RAPTOR: Building a Better Brain for Large Language Models
Large language models (LLMs) are impressive feats of engineering, capable of generating human-quality text and answering complex questions. But they can struggle with tasks that require reasoning across long stretches of text or keeping track of constantly changing information.
Enter RAPTOR: Recursive Abstractive Processing for Tree-Organized Retrieval. This novel system by Parth Sarthi et al., improves how LLMs handle information retrieval by constructing a hierarchical summarization tree.
How it Works
Imagine a complex document like a giant tree. RAPTOR takes this document and chops it up into smaller chunks. It then analyzes these chunks, grouping related ones together using a technique called soft clustering. This allows for flexibility, as chunks can belong to multiple groups if their content fits.

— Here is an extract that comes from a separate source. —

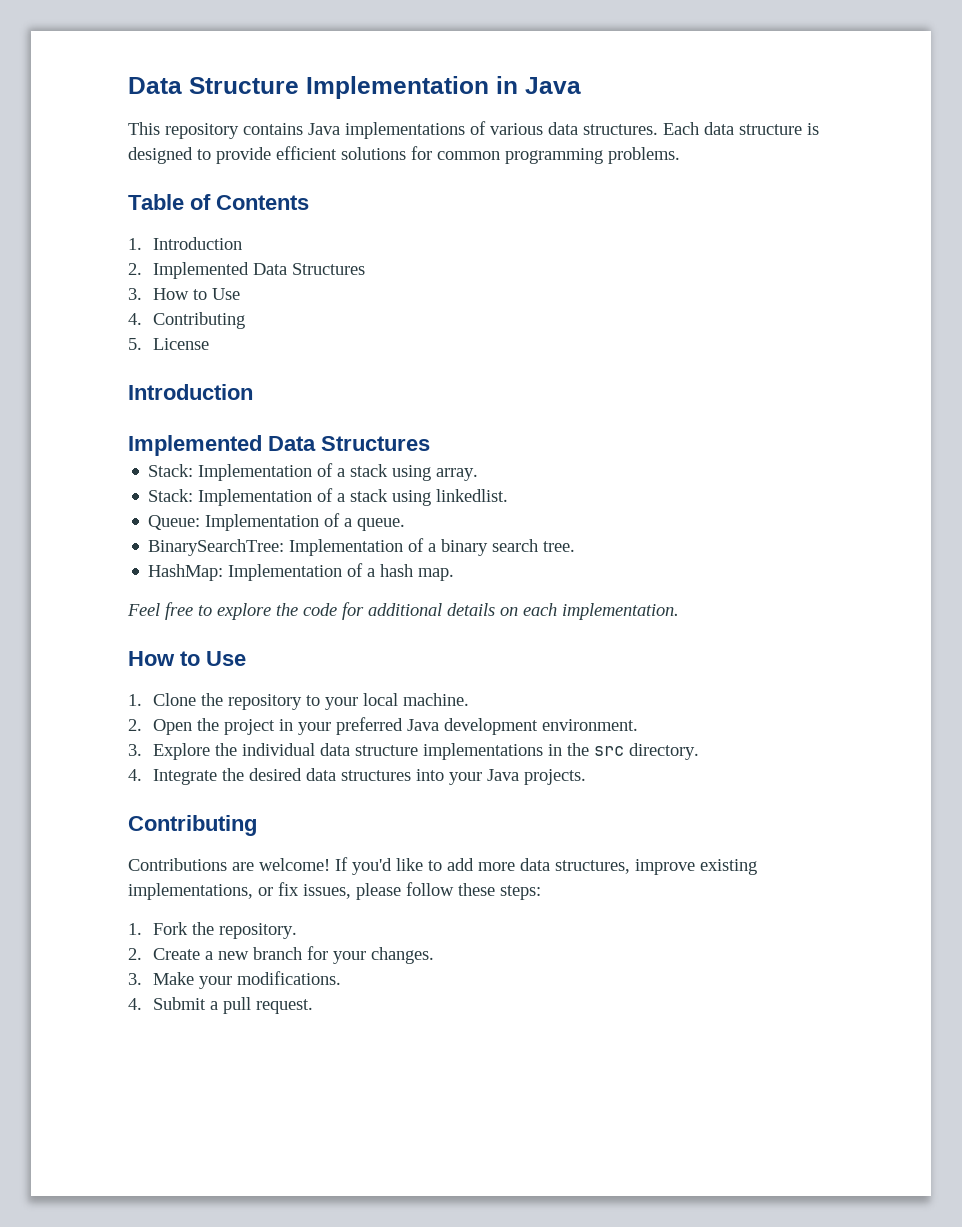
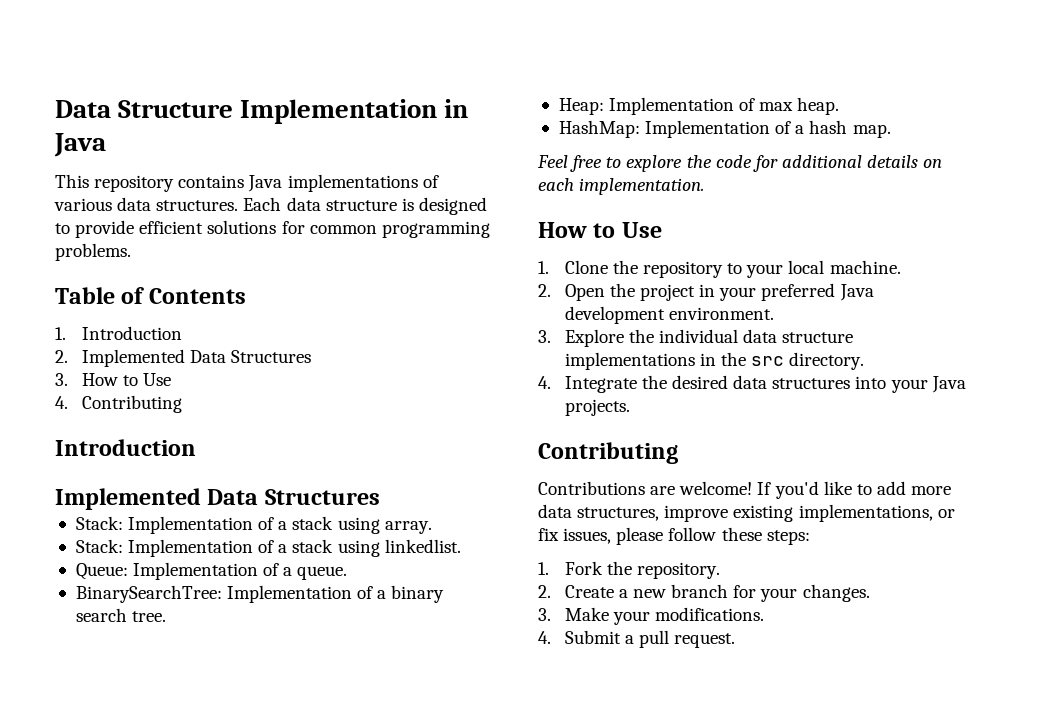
- 5. License
+ Heap: Implementation of max heap.

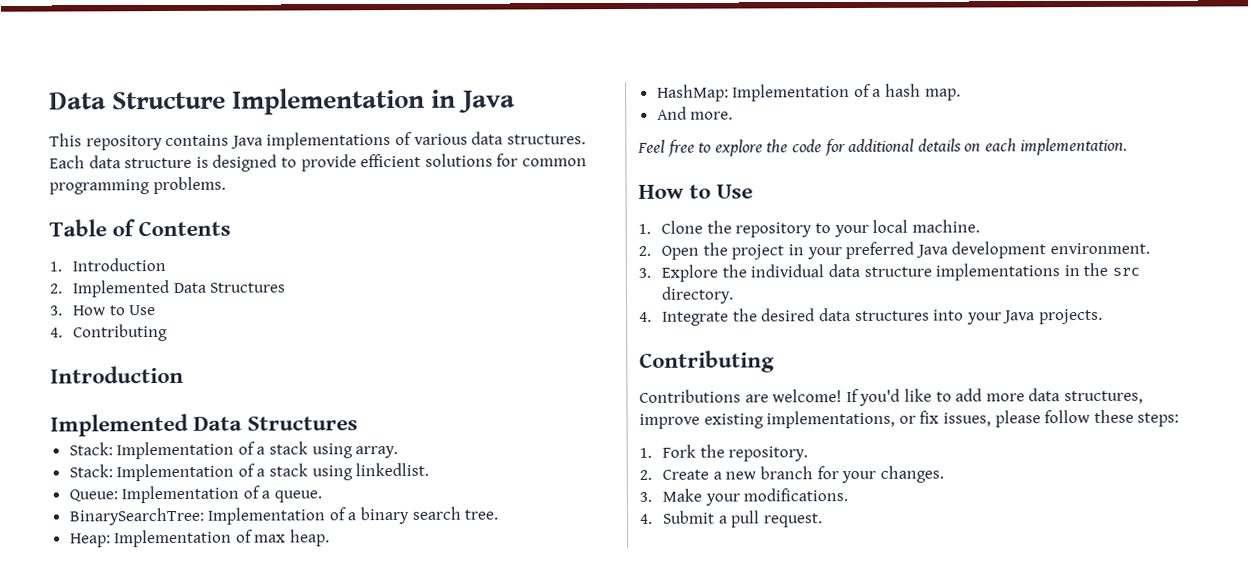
+ And more.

Next, RAPTOR creates summaries for each group, capturing the key points. This process repeats itself recursively, building a tree structure where summaries at higher levels represent broader topics and lower levels contain more specific details.
The Benefits of a Tree-Structured Brain
This tree structure offers several advantages for LLMs. First, it allows them to efficiently navigate large amounts of text. When answering a question, the LLM can zoom in on the relevant section of the tree, focusing its processing power where it’s most needed.